» **Action item**
Print each entry in full, word for word, with no pictures in the result.

• • • • •

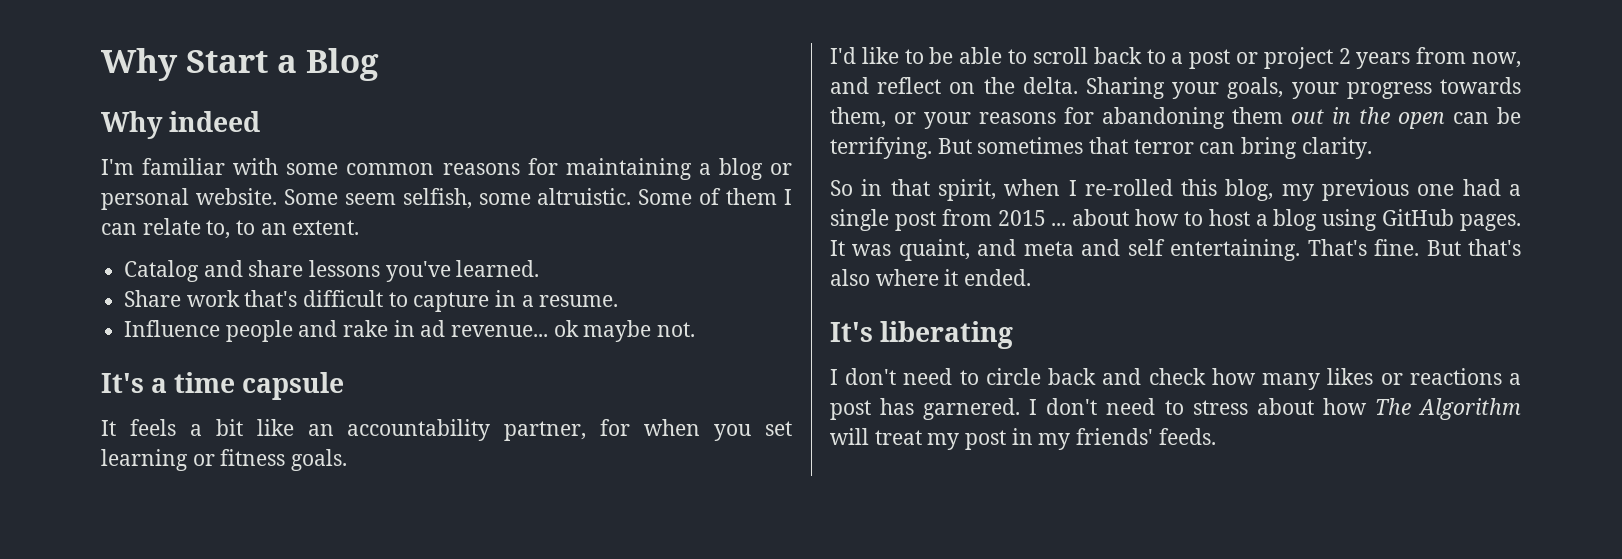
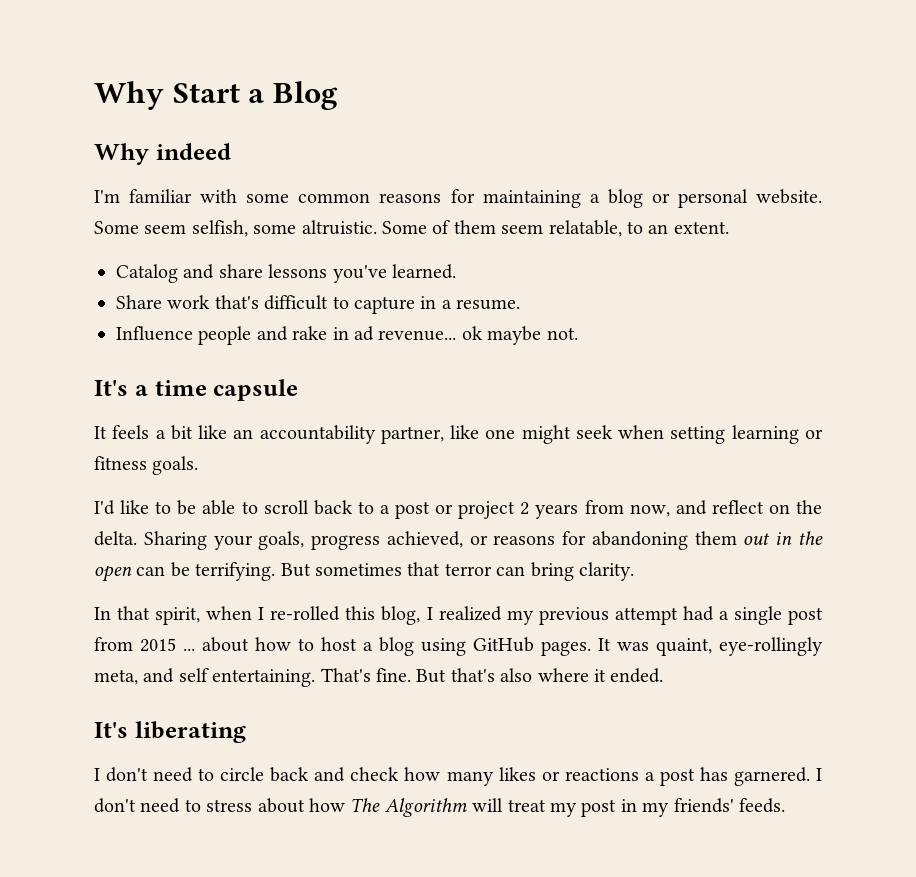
- Some of them I can relate to, to an extent.
+ Some of them seem relatable, to an extent.
- It feels a bit like an accountability partner, for when you set learning or fitness goals.
+ It feels a bit like an accountability partner, like one might seek when setting learning or fitness goals.
- Sharing your goals, your progress towards them, or your reasons for abandoning them out in the open can be terrifying.
+ Sharing your goals, progress achieved, or reasons for abandoning them out in the open can be terrifying.
- So in that spirit, when I re-rolled this blog, my previous one had a single post from 2015 ... about how to host a blog using GitHub pages.
+ In that spirit, when I re-rolled this blog, I realized my previous attempt had a single post from 2015 ... about how to host a blog using GitHub pages.
- It was quaint, and meta and self entertaining.
+ It was quaint, eye-rollingly meta, and self entertaining.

• • • • •

» **Response to this task**
- Some of them I can relate to, to an extent.
+ Some of them seem relatable, to an extent.
- It feels a bit like an accountability partner, for when you set learning or fitness goals.
+ It feels a bit like an accountability partner, like one might seek when setting learning or fitness goals.
- Sharing your goals, your progress towards them, or your reasons for abandoning them out in the open can be terrifying.
+ Sharing your goals, progress achieved, or reasons for abandoning them out in the open can be terrifying.
- So in that spirit, when I re-rolled this blog, my previous one had a single post from 2015 ... about how to host a blog using GitHub pages.
+ In that spirit, when I re-rolled this blog, I realized my previous attempt had a single post from 2015 ... about how to host a blog using GitHub pages.
- It was quaint, and meta and self entertaining.
+ It was quaint, eye-rollingly meta, and self entertaining.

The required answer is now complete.